▶ _Task requirements_
Copy out every line holding the string "text" from the records below.

▶ _Record excerpts_
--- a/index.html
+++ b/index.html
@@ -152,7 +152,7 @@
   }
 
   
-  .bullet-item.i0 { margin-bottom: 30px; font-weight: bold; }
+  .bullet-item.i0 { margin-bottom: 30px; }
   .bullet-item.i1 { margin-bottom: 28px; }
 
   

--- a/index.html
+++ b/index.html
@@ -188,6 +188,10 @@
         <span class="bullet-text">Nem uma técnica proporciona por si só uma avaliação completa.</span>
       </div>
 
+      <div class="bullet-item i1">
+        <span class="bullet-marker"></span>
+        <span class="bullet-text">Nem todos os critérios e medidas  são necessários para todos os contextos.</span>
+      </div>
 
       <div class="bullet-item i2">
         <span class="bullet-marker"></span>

---

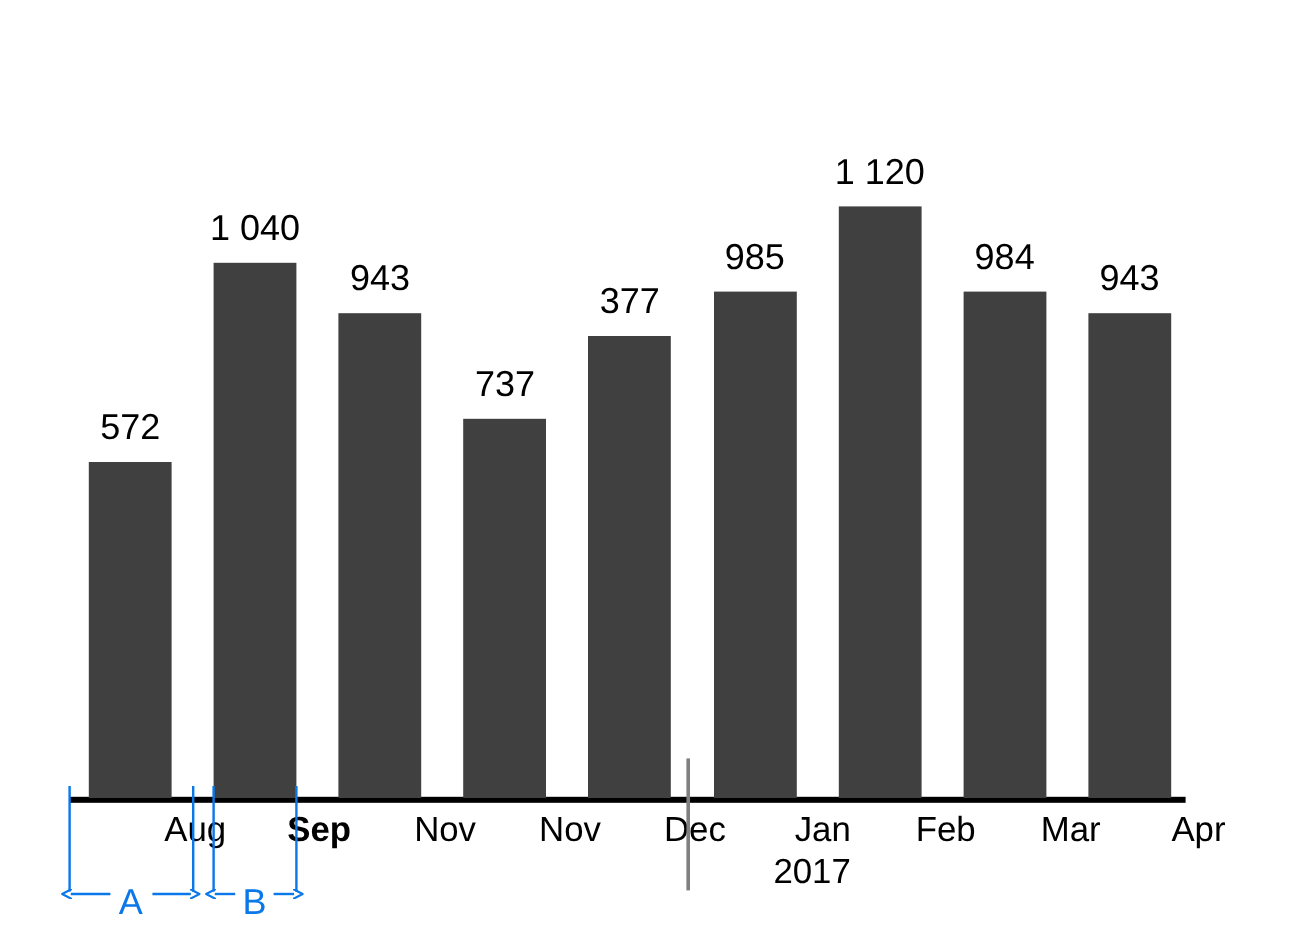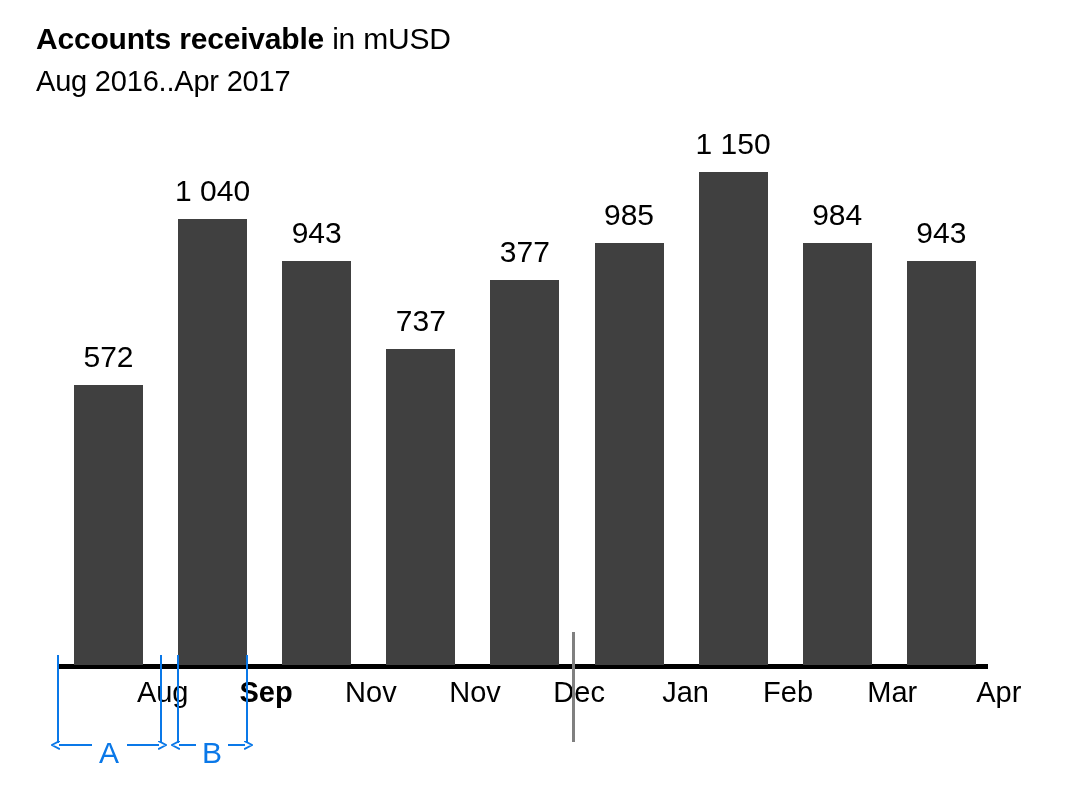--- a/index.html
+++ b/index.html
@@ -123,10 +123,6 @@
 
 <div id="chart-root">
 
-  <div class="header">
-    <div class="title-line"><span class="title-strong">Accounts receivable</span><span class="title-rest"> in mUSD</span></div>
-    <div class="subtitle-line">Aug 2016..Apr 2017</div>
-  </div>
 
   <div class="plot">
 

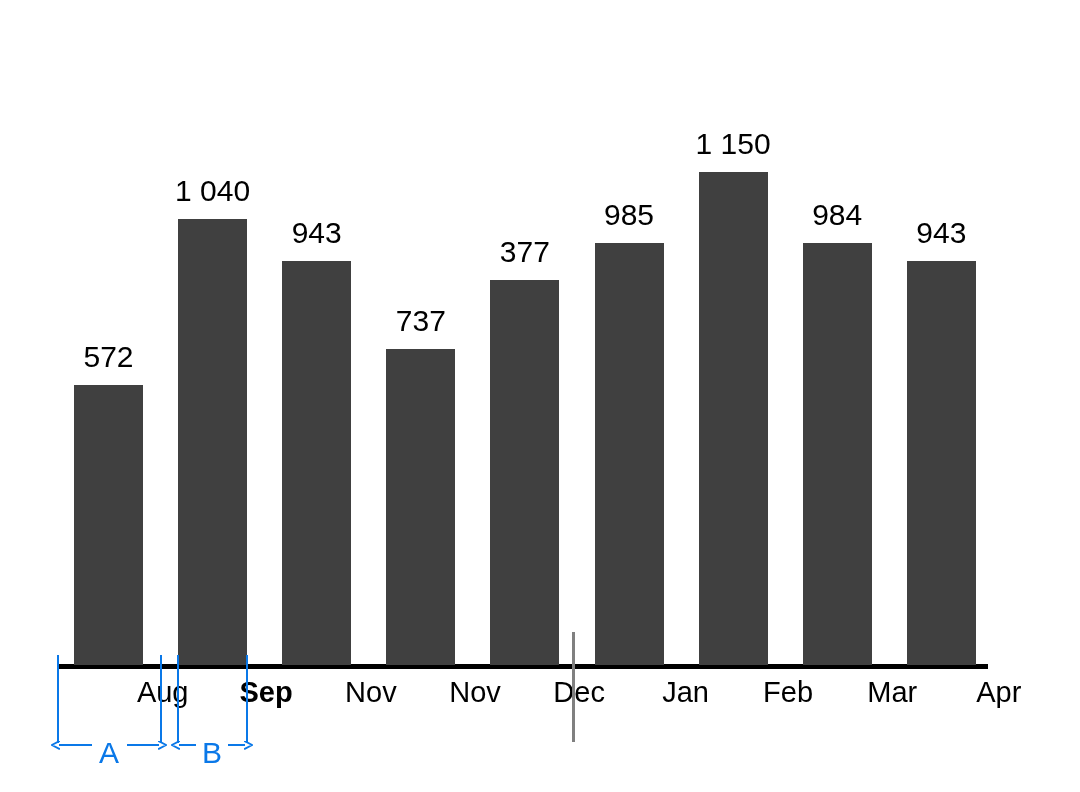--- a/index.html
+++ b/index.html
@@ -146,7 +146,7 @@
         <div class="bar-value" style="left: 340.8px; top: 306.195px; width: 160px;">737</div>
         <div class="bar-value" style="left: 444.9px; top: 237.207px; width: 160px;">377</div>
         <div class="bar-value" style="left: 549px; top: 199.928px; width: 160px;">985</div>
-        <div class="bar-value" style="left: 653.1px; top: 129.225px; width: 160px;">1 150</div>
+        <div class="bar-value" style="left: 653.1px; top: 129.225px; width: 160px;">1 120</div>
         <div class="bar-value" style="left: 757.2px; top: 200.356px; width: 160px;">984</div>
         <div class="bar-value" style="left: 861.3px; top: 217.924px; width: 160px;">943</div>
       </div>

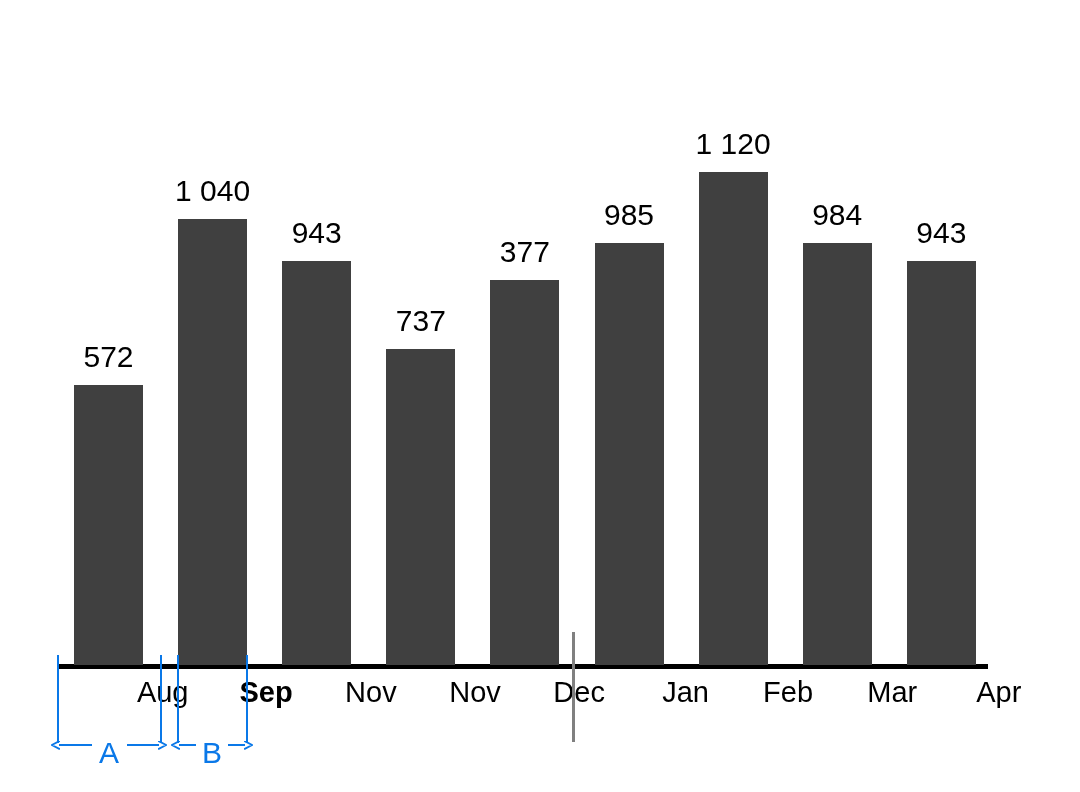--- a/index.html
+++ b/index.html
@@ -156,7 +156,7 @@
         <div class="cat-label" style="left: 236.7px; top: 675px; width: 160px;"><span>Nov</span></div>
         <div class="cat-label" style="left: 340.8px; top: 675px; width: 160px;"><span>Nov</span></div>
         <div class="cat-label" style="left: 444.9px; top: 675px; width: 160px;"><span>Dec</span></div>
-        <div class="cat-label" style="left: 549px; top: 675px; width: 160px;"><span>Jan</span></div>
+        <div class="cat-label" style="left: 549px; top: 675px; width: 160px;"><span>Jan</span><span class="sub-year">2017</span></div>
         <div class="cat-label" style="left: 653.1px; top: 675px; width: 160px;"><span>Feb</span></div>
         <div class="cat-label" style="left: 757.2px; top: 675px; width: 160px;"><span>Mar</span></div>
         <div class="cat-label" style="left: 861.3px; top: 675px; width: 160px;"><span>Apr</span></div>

▶ _Response to the exercise_
         <span class="bullet-text">Nem uma técnica proporciona por si só uma avaliação completa.</span>
+        <span class="bullet-text">Nem todos os critérios e medidas  são necessários para todos os contextos.</span>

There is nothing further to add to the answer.